» **Your task**
Retype only the lines below from the one with "font-size: 21px ->" to the one with "جامعة ابن طفيل،", inclusive, skipping every image.

» **Data provided**
..........

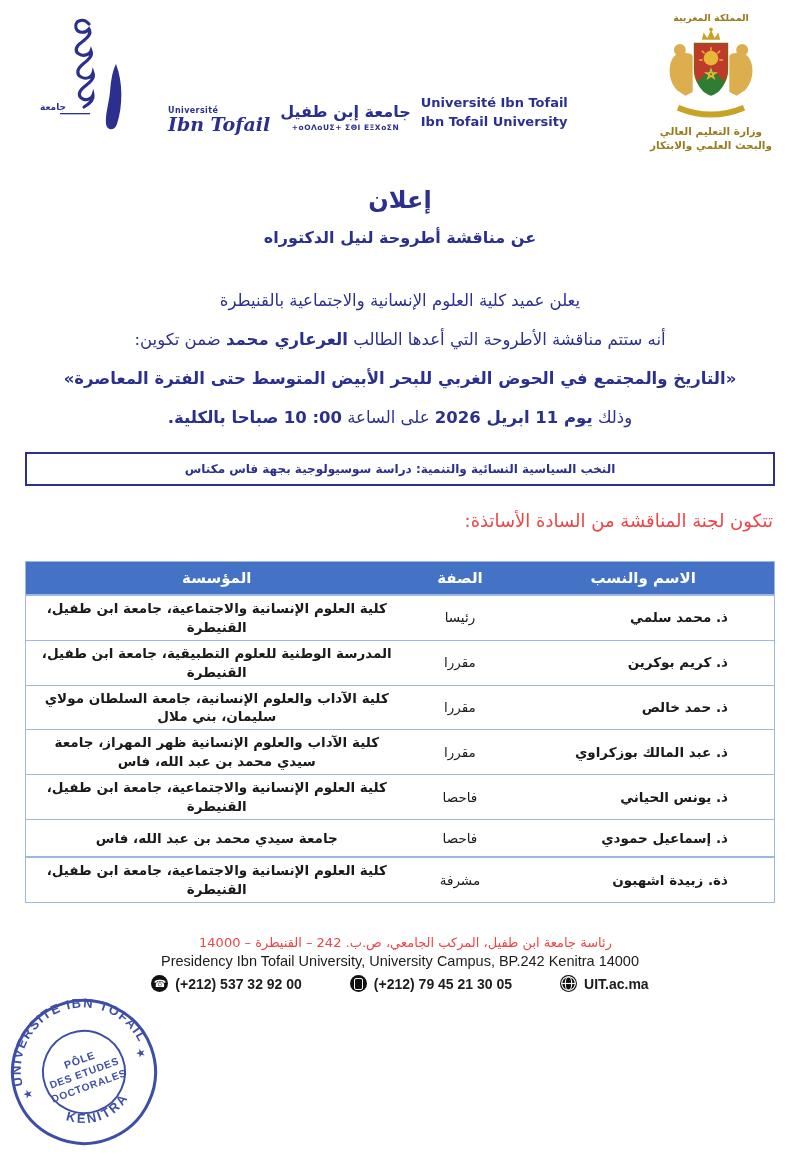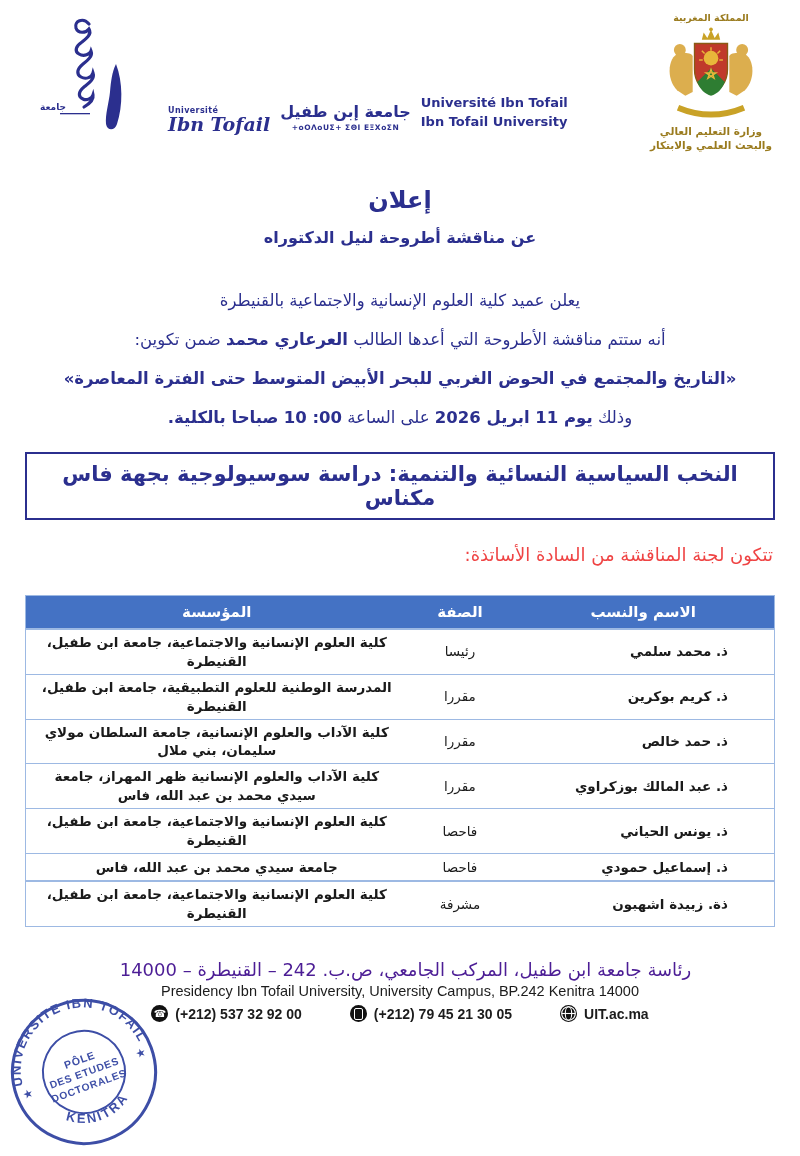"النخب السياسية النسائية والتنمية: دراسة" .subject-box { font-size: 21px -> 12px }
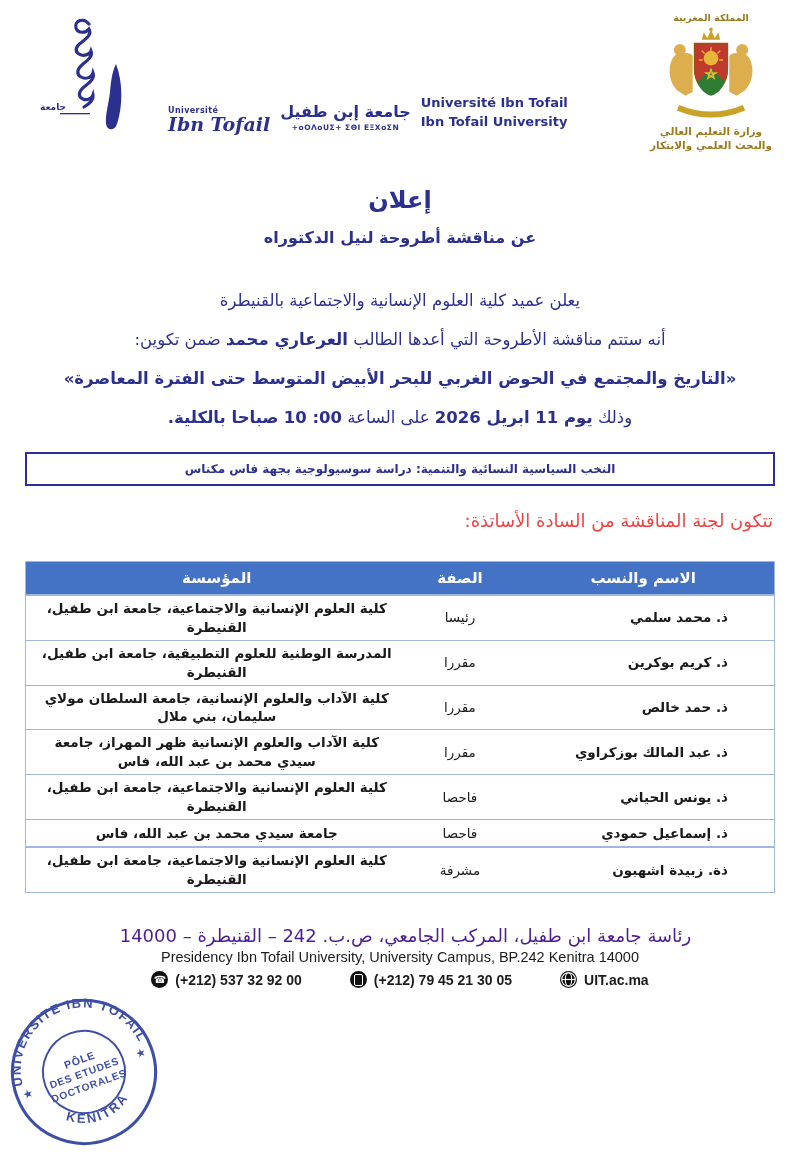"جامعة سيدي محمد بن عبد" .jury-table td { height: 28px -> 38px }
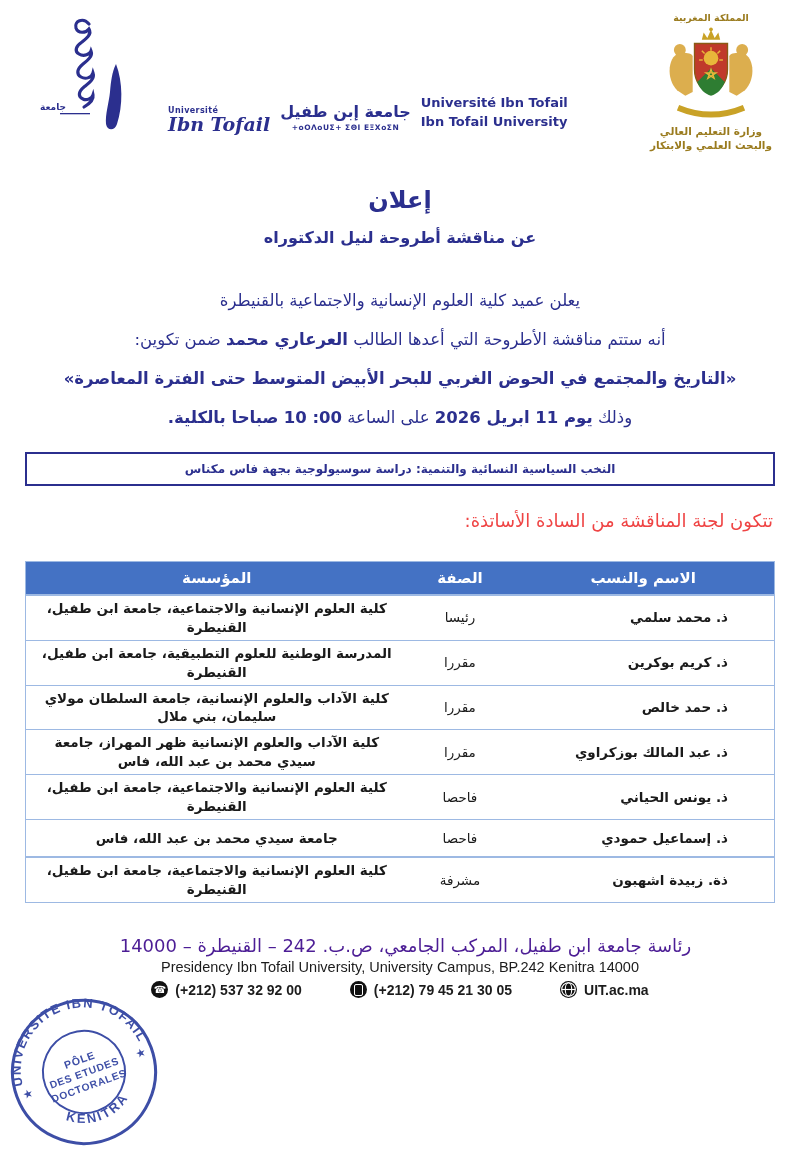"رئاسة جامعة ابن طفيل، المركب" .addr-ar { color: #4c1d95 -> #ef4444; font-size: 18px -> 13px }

..........

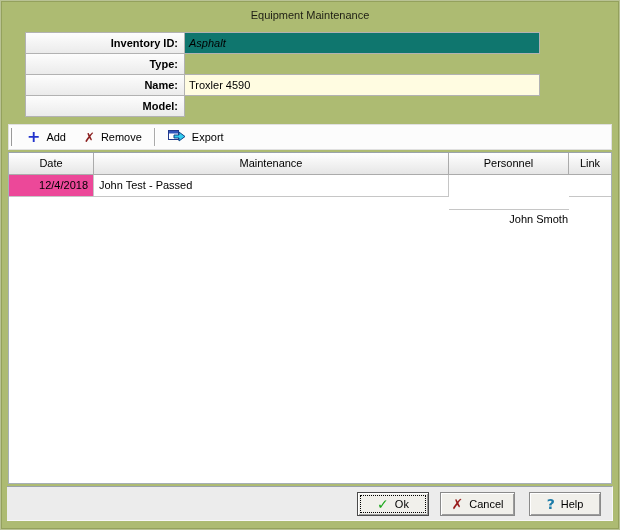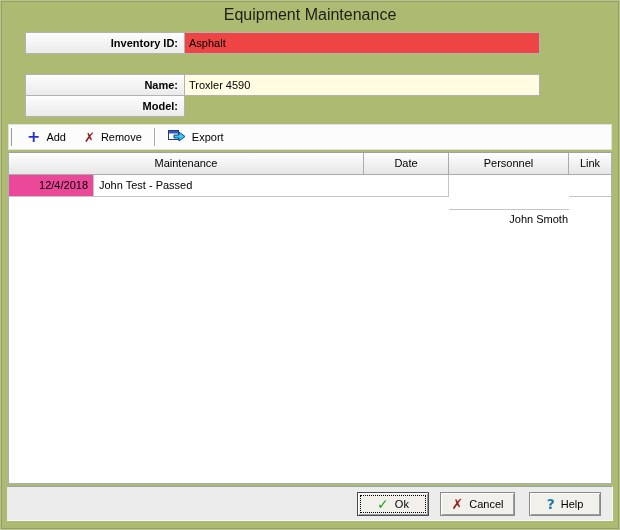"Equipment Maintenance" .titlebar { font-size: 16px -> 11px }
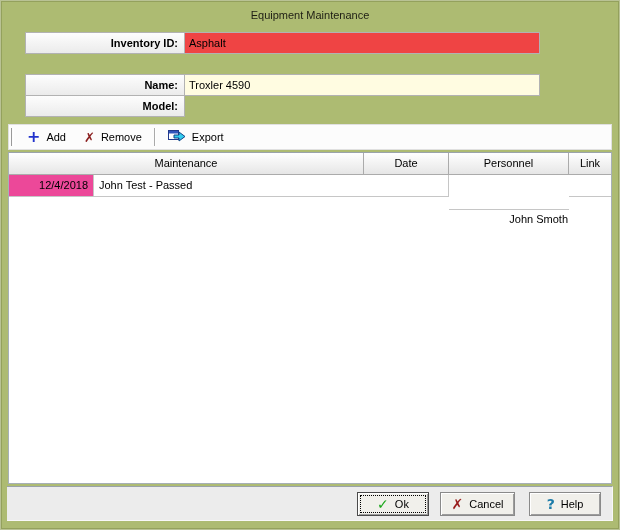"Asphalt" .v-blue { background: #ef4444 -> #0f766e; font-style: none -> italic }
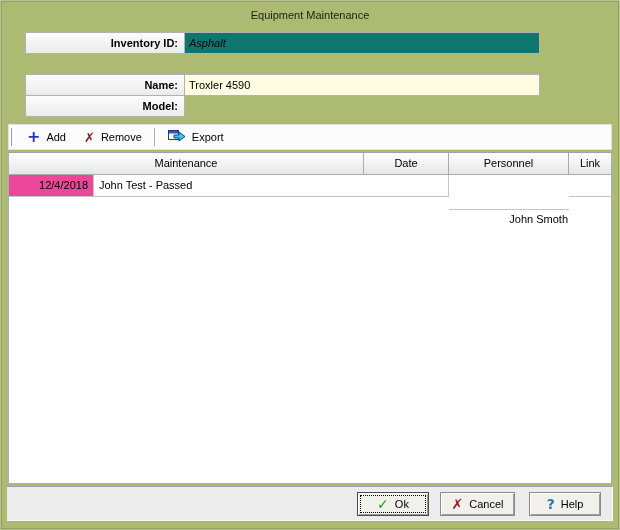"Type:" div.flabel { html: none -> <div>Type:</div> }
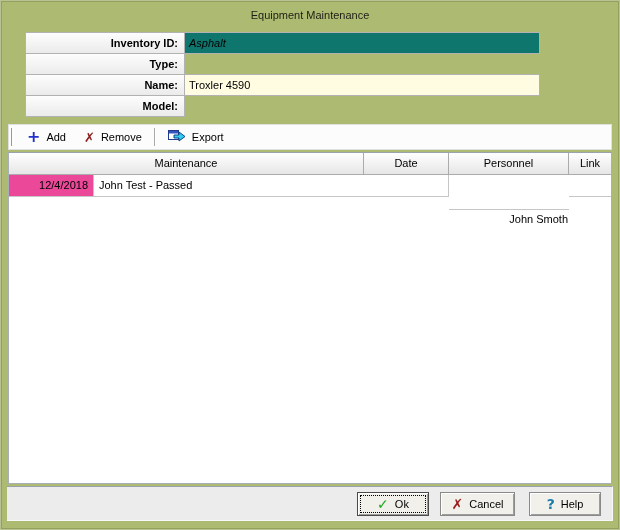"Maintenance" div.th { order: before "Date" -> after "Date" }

..........

» **Response for this exercise**
"النخب السياسية النسائية والتنمية: دراسة" .subject-box { font-size: 21px -> 12px }
"جامعة سيدي محمد بن عبد" .jury-table td { height: 28px -> 38px }
"رئاسة جامعة ابن طفيل، المركب" .addr-ar { color: #4c1d95 -> #ef4444; font-size: 18px -> 13px }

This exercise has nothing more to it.